12. The conclusion of a collective agreement triggering a statutorily licensed extension under section 23(1) (d) was in its effects and substance an exercise of legislatively conferred public power. Features pointing to public were:

(a) The decision was rooted in legislation and its effects were circumscribed by the statute;

(b) The effect of the decision was mandatory on non-parties and coercive on their constitutional entitlements;

(c) The decision resulted in binding consequences without those parties’ acquiescence; and

(d) The rationale for extension was a plainly public goal, namely the improvement of workers’ conditions through collectively agreed bargains.

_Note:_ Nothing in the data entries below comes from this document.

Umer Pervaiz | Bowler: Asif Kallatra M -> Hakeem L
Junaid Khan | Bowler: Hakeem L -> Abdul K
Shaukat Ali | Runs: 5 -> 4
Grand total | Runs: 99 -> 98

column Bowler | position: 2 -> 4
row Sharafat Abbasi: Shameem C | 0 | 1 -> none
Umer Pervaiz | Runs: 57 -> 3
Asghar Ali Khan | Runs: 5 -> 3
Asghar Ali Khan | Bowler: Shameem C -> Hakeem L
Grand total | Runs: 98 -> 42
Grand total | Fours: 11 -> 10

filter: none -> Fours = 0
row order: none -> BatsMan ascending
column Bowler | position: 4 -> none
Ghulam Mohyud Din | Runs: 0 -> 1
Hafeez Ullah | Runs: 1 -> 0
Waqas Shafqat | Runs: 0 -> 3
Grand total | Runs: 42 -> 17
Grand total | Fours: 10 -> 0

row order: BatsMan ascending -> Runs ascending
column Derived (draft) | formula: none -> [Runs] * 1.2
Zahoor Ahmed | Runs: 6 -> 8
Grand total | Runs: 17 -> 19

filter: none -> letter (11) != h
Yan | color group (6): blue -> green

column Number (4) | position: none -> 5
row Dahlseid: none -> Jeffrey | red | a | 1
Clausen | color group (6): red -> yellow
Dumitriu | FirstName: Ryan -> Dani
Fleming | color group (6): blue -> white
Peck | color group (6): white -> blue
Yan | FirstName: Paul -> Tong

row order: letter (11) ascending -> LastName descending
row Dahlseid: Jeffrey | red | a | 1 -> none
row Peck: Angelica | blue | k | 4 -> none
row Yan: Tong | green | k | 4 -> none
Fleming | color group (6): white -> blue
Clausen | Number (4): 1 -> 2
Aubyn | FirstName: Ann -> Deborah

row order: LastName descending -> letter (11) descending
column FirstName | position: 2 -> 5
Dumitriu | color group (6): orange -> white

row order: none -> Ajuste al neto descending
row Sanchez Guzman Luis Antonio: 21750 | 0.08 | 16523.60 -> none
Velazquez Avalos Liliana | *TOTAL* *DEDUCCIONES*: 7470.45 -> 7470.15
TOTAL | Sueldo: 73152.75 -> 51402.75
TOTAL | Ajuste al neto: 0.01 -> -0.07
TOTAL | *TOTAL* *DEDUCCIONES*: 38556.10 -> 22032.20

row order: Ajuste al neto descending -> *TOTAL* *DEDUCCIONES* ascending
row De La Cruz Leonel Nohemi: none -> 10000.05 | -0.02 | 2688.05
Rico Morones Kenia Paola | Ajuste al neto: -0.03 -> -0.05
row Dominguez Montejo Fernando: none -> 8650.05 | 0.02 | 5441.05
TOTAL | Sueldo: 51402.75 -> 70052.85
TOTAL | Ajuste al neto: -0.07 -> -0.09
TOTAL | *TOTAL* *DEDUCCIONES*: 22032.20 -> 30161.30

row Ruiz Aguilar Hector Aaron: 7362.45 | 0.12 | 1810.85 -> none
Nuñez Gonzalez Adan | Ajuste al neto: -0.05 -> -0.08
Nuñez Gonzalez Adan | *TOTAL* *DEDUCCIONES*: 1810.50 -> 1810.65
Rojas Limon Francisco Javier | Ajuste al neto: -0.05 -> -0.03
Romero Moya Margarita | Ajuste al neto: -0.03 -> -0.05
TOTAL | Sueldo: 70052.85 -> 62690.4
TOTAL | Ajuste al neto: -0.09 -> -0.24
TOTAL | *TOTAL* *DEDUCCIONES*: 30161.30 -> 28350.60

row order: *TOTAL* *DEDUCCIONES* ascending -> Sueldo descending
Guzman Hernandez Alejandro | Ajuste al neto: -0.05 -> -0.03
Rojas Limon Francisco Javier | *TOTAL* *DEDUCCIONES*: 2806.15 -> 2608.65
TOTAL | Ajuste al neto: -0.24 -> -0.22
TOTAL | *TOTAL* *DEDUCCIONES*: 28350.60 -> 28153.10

13. The 1st Respondent and the mining houses it represented, together with the workplace-majority unions party to the agreement, were not governmental actors. Nevertheless their conduct had a sufficiently public character, and entailed sufficient public consequences, to make what they did the exercise of public power. That their exercise of power entailed public law consequences did not mean that it was administrative action. That was because the decision to conclude an agreement that the statute, upon fulfilment of the conditions it specified, extended to non-parties, was not of an administrative nature. The parties were not administering policy or statutory powers; they were agreeing amongst themselves. Their agreement had wide-ranging public consequences. Their conduct in concluding it was public, but not administrative, in nature.

14. There was the important consequence that the conclusion of an agreement under section 23(1) (d) was subject to judicial scrutiny. An agreement concluded under the provision was reviewable under the principle of legality. The principle required that all exercises of public power, including non-administrative action, conform to minimum standards of lawfulness and non-arbitrariness. Invoking the statute’s enormous clout by using a statutory power could not have occurred irrationally or arbitrarily. The facts and the ambit of the parties’ arguments before the Constitutional Court did not require a speculative quest for instances of in-practice (as opposed to facial) irrationality. It was enough to note that parties extending agreements in terms of section 23(1) (d) could not have irrationally exercised the power the statute conferred.

Leave to appeal was granted; the appeal was dismissed.

Relevance to the Kenyan Situation

Article 41 of the Constitution of Kenya, 2010 under the Bill of Rights, provides for labour relations. Sub-article (2) (d) provides that every worker has the right to go on strike and in sub-article (5)that every trade union, employers’ organisation and employer has the right to engage in collective bargaining.

The International Labour Organization has conventions on collective bargaining and Kenya has ratified the Right to Organise and Collective Bargaining Convention, 1949. Article 4 provides that measures appropriate to national conditions shall be taken, where necessary, to encourage and promote voluntary negotiation between employers or employers’ organisations and workers’ organisations, for regulation of terms and conditions of employment by means of collective agreements.

The Labour Relations Act No. 14 of 2007 provides for collective agreements in part VII. Section 59 (1) (b) provides for the legal effect of a collective agreement which binds various parties to the agreement. The Act does not provide for non-parties to an agreement being bound.

The above South African case clearly sets out a scenario where a union with a majority of workers in various locations constituting a single workplace by virtue of functional organization can still be bound by a collective agreement as a non-party and be restricted from taking part in the trade unions activities for example, strikes. It also addresses the labour law issues and the Constitutional law issues arising from the same.

It will be an important precedent in Kenyan in relation to labour law as collective bargaining is recognized internationally as a fundamental right of trade unions.